Estas inquietudes que la gente tiene son reales y necesitan abordarse de manera que las personas cuenten con herramientas para enfrentar sus problemas. La ignorancia genera miedo, y no contar con la información y la asesoría adecuadas puede llevar a las personas a sentirse aisladas y solas.

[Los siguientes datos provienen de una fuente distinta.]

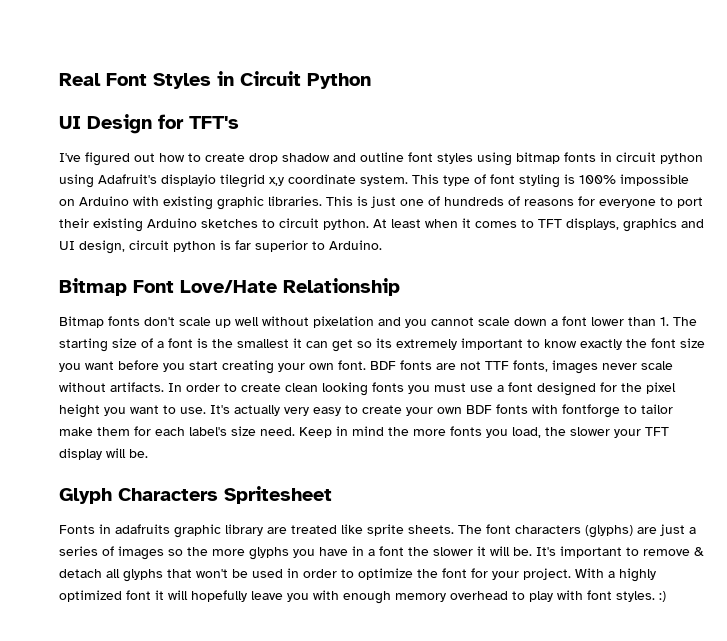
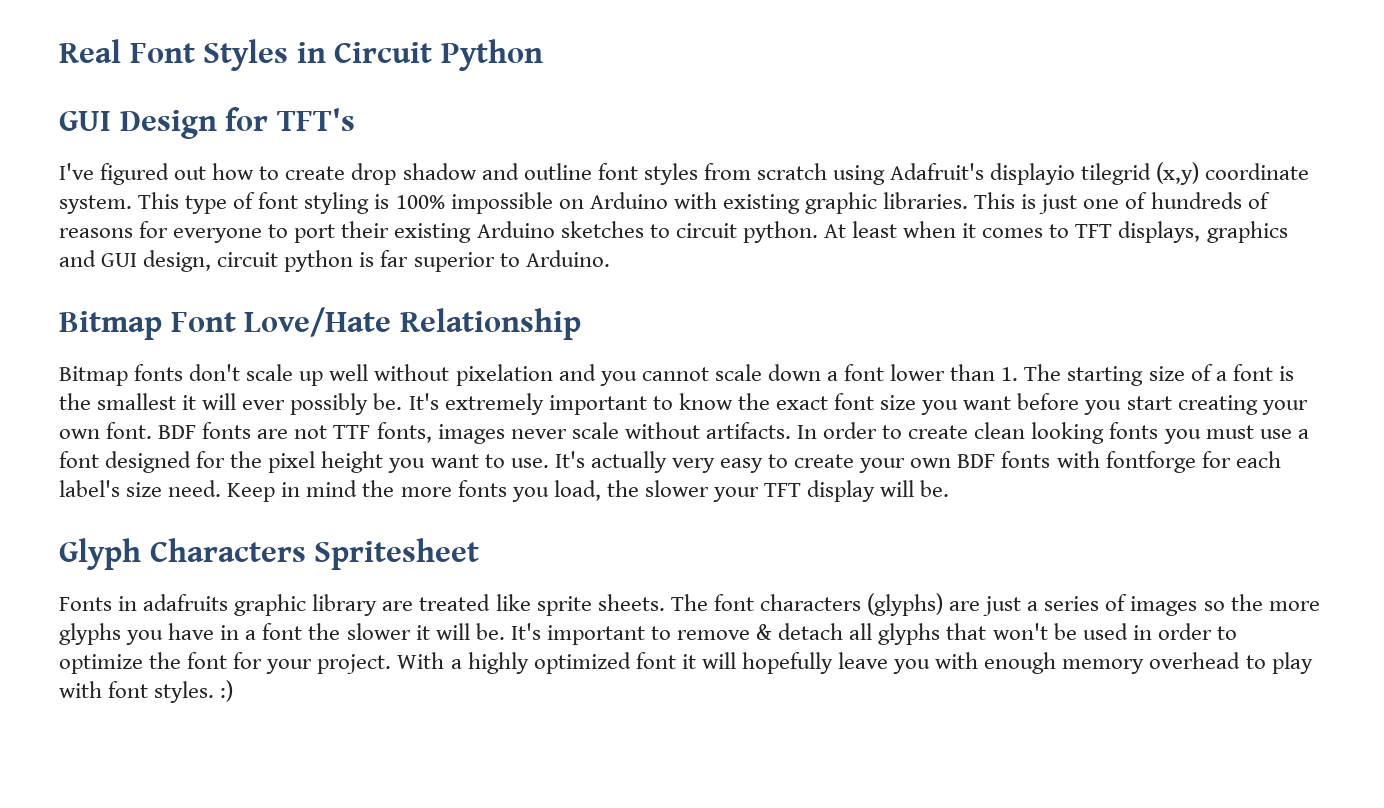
[59,116,81,129] UI -> [59,111,111,131] GUI
[477,152,703,166] using bitmap fonts in circuit python -> [703,163,827,180] from scratch
[269,177,284,186] x,y -> [1156,162,1200,185] (x,y)
[59,241,75,250] UI -> [101,253,138,267] GUI
[306,338,392,352] can get so its -> [202,393,439,415] will ever possibly be. It's
[580,339,647,350] exactly the -> [737,393,828,410] the exact
[624,404,673,414] [59,427,130,436] to tailor make them -> (1196, 462) none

Psicólogos como Cassis sugieren que las personas con trastornos de la coagulación deberían hablar con un profesional tan pronto como sea posible a fin de obtener información, pero también para aprender habilidades de comunicación que podrían ayudarles a mejorar la calidad de sus relaciones.

“Ser capaz de comentar estos y otros temas en un entorno, ya sea mediante asesoría, con uno de los padres o con un médico puede resultar muy útil porque la persona puede aprender cómo enfrentar estas dificultades”, explicó Cassis. “Muchas de las preocupaciones de las personas son sobre la manera de comunicar a la pareja estas cuestiones relacionadas con la salud y al mismo tiempo proyectar a los demás una imagen positiva de sí mismas.”

El objetivo de tener sesiones y discusiones como las que tuvieron lugar durante el Congreso en Melbourne es abrir la conversación y acabar con el estigma, empezando por que quienes se encuentran en las primeras filas de la atención cuenten con la información correcta que a su vez pueden transmitir a pacientes de todos los rincones del mundo.

“No se trata de decirle a las personas cómo tener sexo, sino de darles la información más útil sobre un tema específico, de modo que puedan tener la perspectiva (y la información) adecuada para disfrutar completamente del calor del momento”, afirmó Cassis.

Las buenas noticias para la comunidad, como lo demuestran los datos del estudio HERO (Haemophilia Experiences, Results and Opportunities), es que las personas con hemofilia (PCH) que forman parte de una relación sexual generalmente asignan una calificación alta o satisfactoria a su vida sexual, y que con algo de conocimientos no tienen por qué sentir que no son normales.

De 675 PCH que respondieron al estudio cuantitativo HERO:

384 PCH formaban parte de una relación;

de éstas, 324 (85%) respondieron preguntas sobre sexualidad e intimidad;

78% (236 de 303) respondieron que estaban extremadamente/moderadamente satisfechas con la calidad general de su vida sexual.

Frederica Cassis, Irene Fuchs y Edward Kuebler trabajaron juntos para producir un libro sobre el tema de la sexualidad y la hemofilia, actualmente disponible solo en idioma español, aunque pronto se publicará en inglés y portugués. El título del libro es Amor, sexo y comunicación en hemofilia.